A situação no Senado sobre a legislação de criptomoedas está ficando tensa. Acabou de ser divulgado que senadores-chave podem em breve avançar com um projeto de lei sobre a estrutura do mercado de ativos digitais — esse é o principal objetivo da indústria no momento.



No centro do conflito estão as recompensas em stablecoins. Uma semana atrás, os banqueiros apresentaram uma nova formulação, e isso provocou uma reação intensa. O presidente Trump acusou diretamente os bancos de tentar minar a já aprovada Lei GENIUS, usando as negociações sobre a Lei de Clareza como alavanca de pressão. Suas palavras foram duras: os bancos não devem manter o legislativo de criptomoedas como refém.

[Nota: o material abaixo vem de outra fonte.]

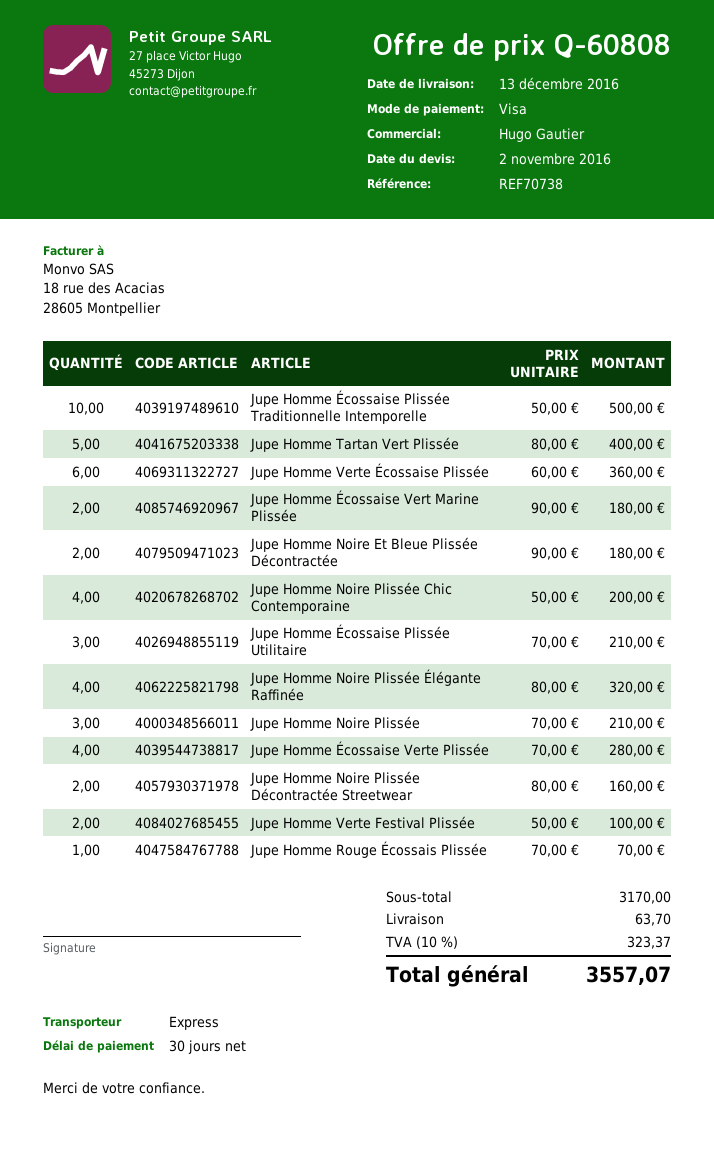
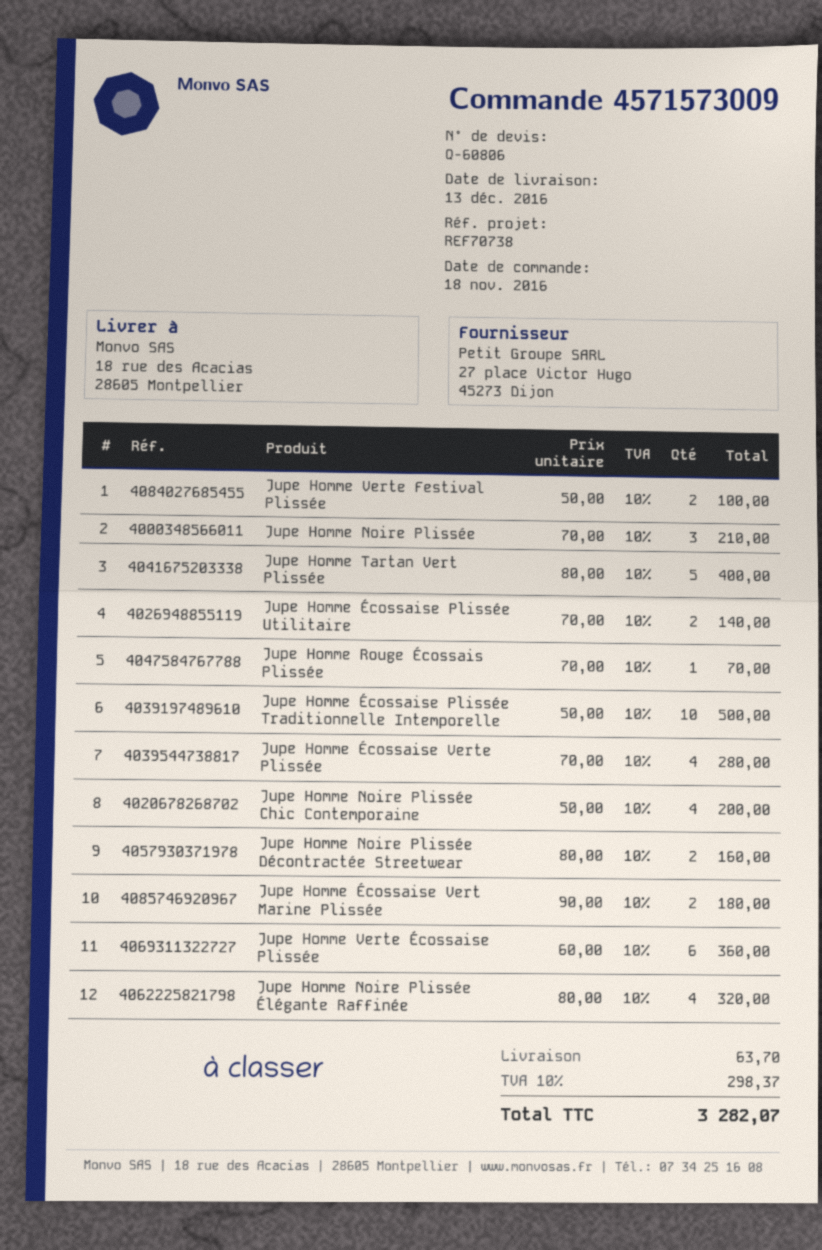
quote number: Q-60808 -> Q-60806
Jupe Homme Noire Et Bleue Plissée Décontractée: 2 x 90.00 = 180.00 -> none
Jupe Homme Écossaise Plissée Utilitaire: 3 x 70.00 = 210.00 -> 2 x 70.00 = 140.00
tax: 10% = 323.37 -> 10% = 298.37
total: 3557.07 -> 3282.07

É interessante observar como a Casa Branca está intervindo ativamente no processo. Uma reunião com o chefe de uma grande empresa de criptomoedas aconteceu justamente antes dessa declaração de Trump, e isso claramente influenciou a dinâmica. O filho do presidente até chamou os banqueiros de “antiprofissionais e abertamente antiamericanos” — eles supostamente bloqueiam uma rentabilidade maior para os americanos comuns em suas poupanças.

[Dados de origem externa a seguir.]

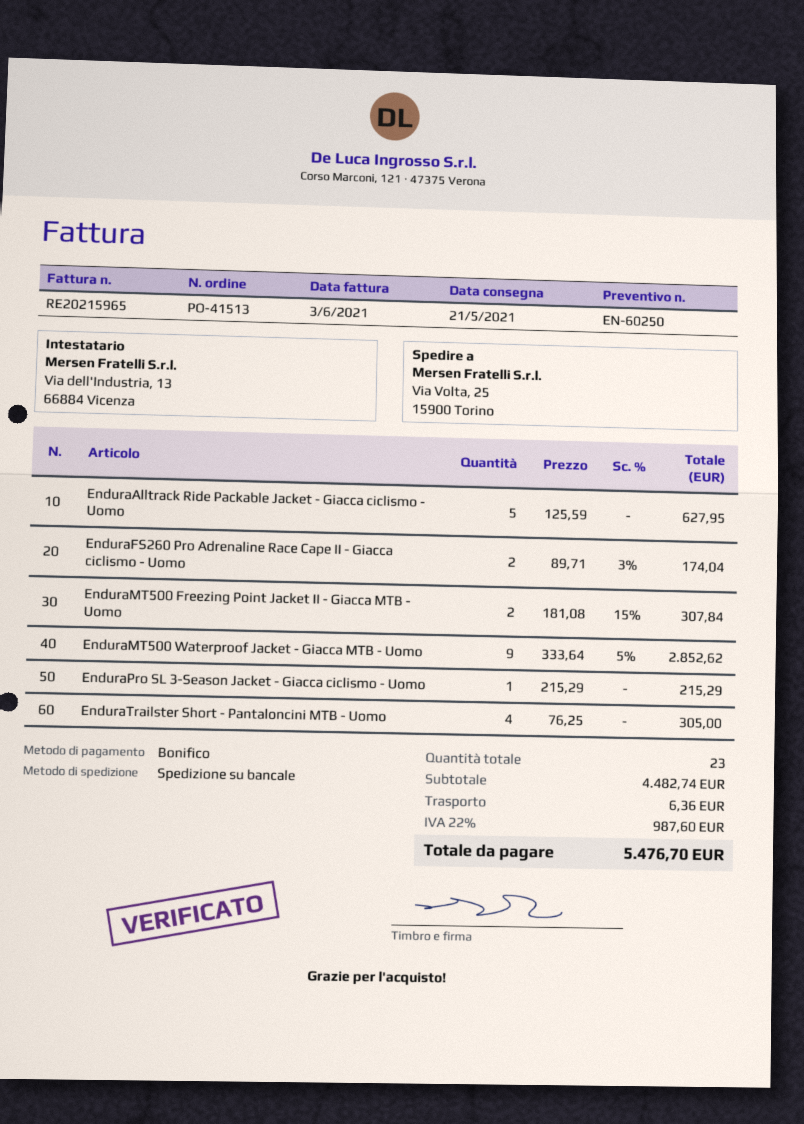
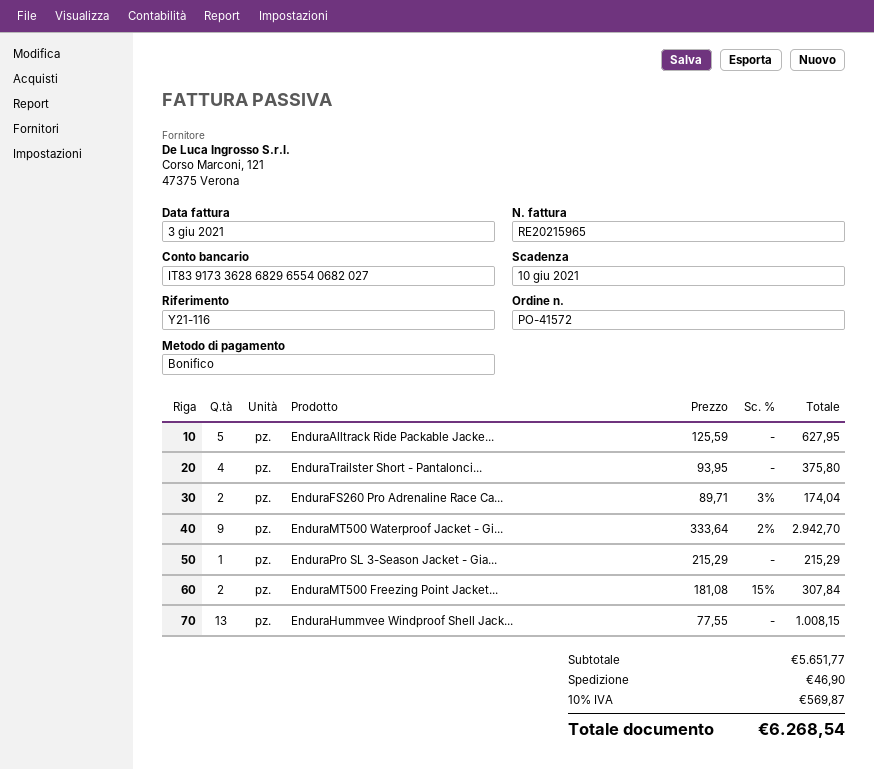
order number: PO-41513 -> PO-41572
EnduraMT500 Waterproof Jacket - Giacca MTB - Uomo: 9 x 333.64 - 5% = 2852.62 -> 9 x 333.64 - 2% = 2942.70
EnduraTrailster Short - Pantaloncini MTB - Uomo: 4 x 76.25 = 305.00 -> 4 x 93.95 = 375.80
EnduraHummvee Windproof Shell Jack...: none -> 13 x 77.55 = 1008.15
subtotal: 4482.74 -> 5651.77
shipping: 6.36 -> 46.90
tax: 22% = 987.60 -> 10% = 569.87
total: 5476.70 -> 6268.54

A posição dos bancos é compreensível: eles temem que as stablecoins se tornem concorrentes de seus depósitos, se começarem a gerar retorno. O CEO do JPMorgan Chase propôs um compromisso — permitir o rendimento das operações com stablecoins, mas proibir juros sobre os fundos depositados. Além disso, empresas de criptomoedas que atuam como instituições de depósito devem cumprir os requisitos bancários.

Senadores-chave de ambos os partidos — Tom Tillis e Angela Alsbrooks — aparentemente estão considerando essa posição final dos bancos. Representantes da indústria de criptomoedas estão cautelosamente otimistas. Um dos líderes da Câmara Digital afirmou que o senador Tillis reagiu bem às discussões, e ele acredita na possibilidade de uma votação favorável.

Mas há um problema: o tempo. O Senado trabalha com uma agenda muito apertada, e as eleições intermediárias começam no verão. A janela de oportunidade para a Lei de Clareza está se fechando. Se o Comitê de Assuntos Bancários avançar com o projeto de lei em audiências, ele precisará ser unido à versão já aprovada pelo Comitê de Agricultura. A versão consolidada exigirá um apoio significativo dos democratas para passar pelo Senado completo.

Basicamente, trata-se de uma luta clássica de interesses: o establishment financeiro contra a indústria de criptomoedas, com a Casa Branca atuando como árbitro. O desfecho dessas negociações determinará como as stablecoins serão reguladas nos EUA nos próximos anos. Acompanhar o desenvolvimento dos acontecimentos é imprescindível.